Genome wide association (GWA) analysis of brain imaging phenotypes can advance our understanding of the genetic basis of normal and disorder-related variation in the brain. GWA approaches typically ...use linear mixed effect models to account for non-independence amongst subjects due to factors, such as family relatedness and population structure.
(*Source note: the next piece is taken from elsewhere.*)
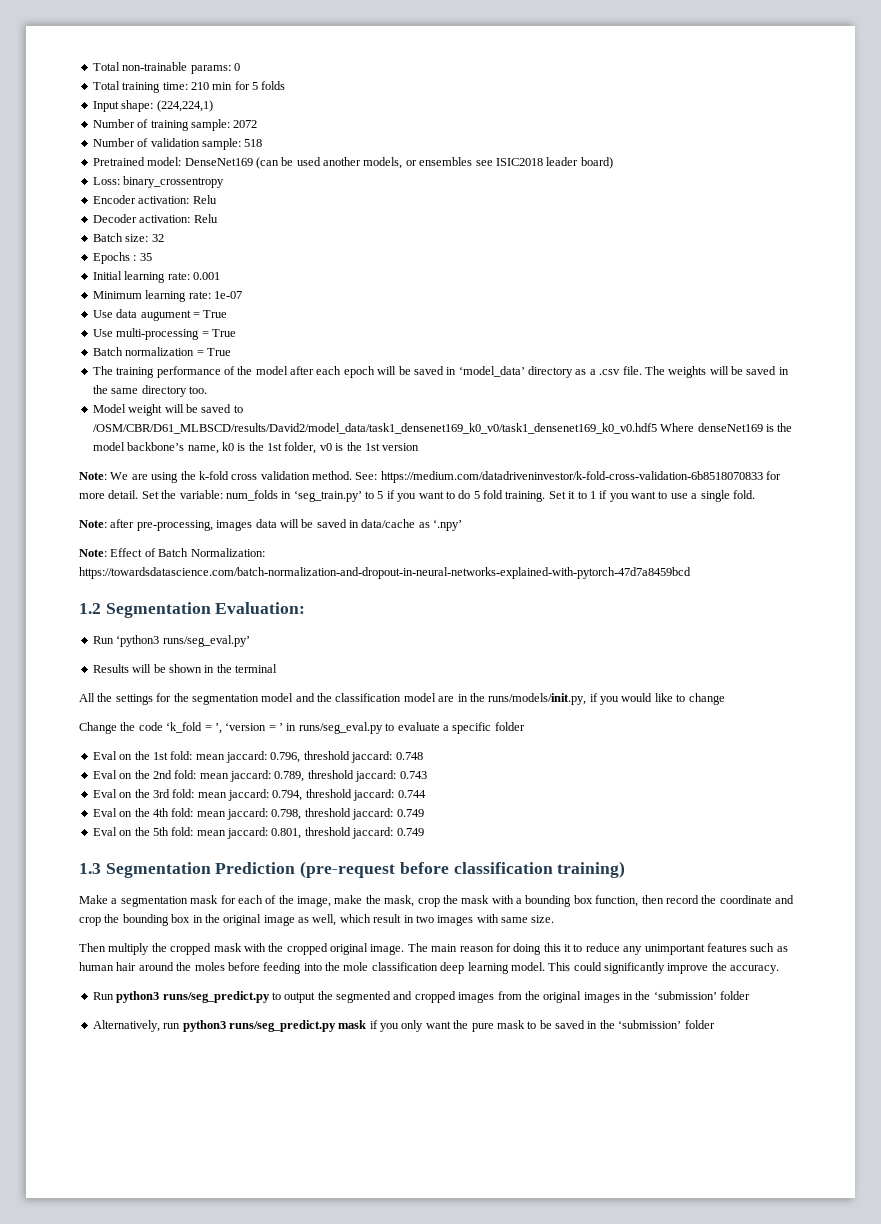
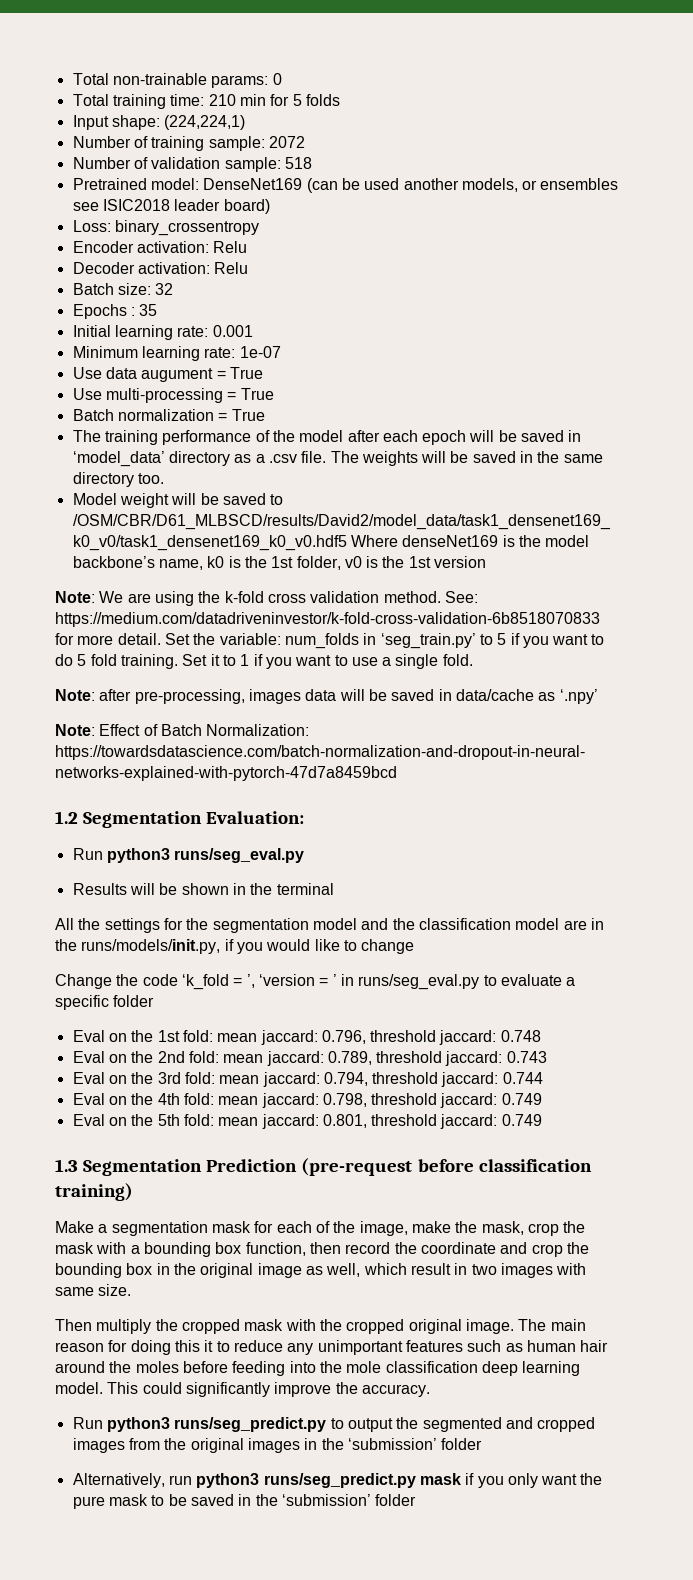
[116,635,250,647] ‘python3 runs/seg_eval.py’ -> [106,848,305,863] python3 runs/seg_eval.py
The use of these models with high-dimensional imaging phenotypes presents enormous challenges in terms of computational intensity and the need to account multiple testing in both the imaging and genetic domain. Here we present a method that makes mixed models practical with high-dimensional traits by a combination of a transformation applied to the data and model, and the use of a non-iterative variance component estimator. With such speed enhancements permutation tests are feasible, which allows inference on powerful spatial tests like the cluster size statistic.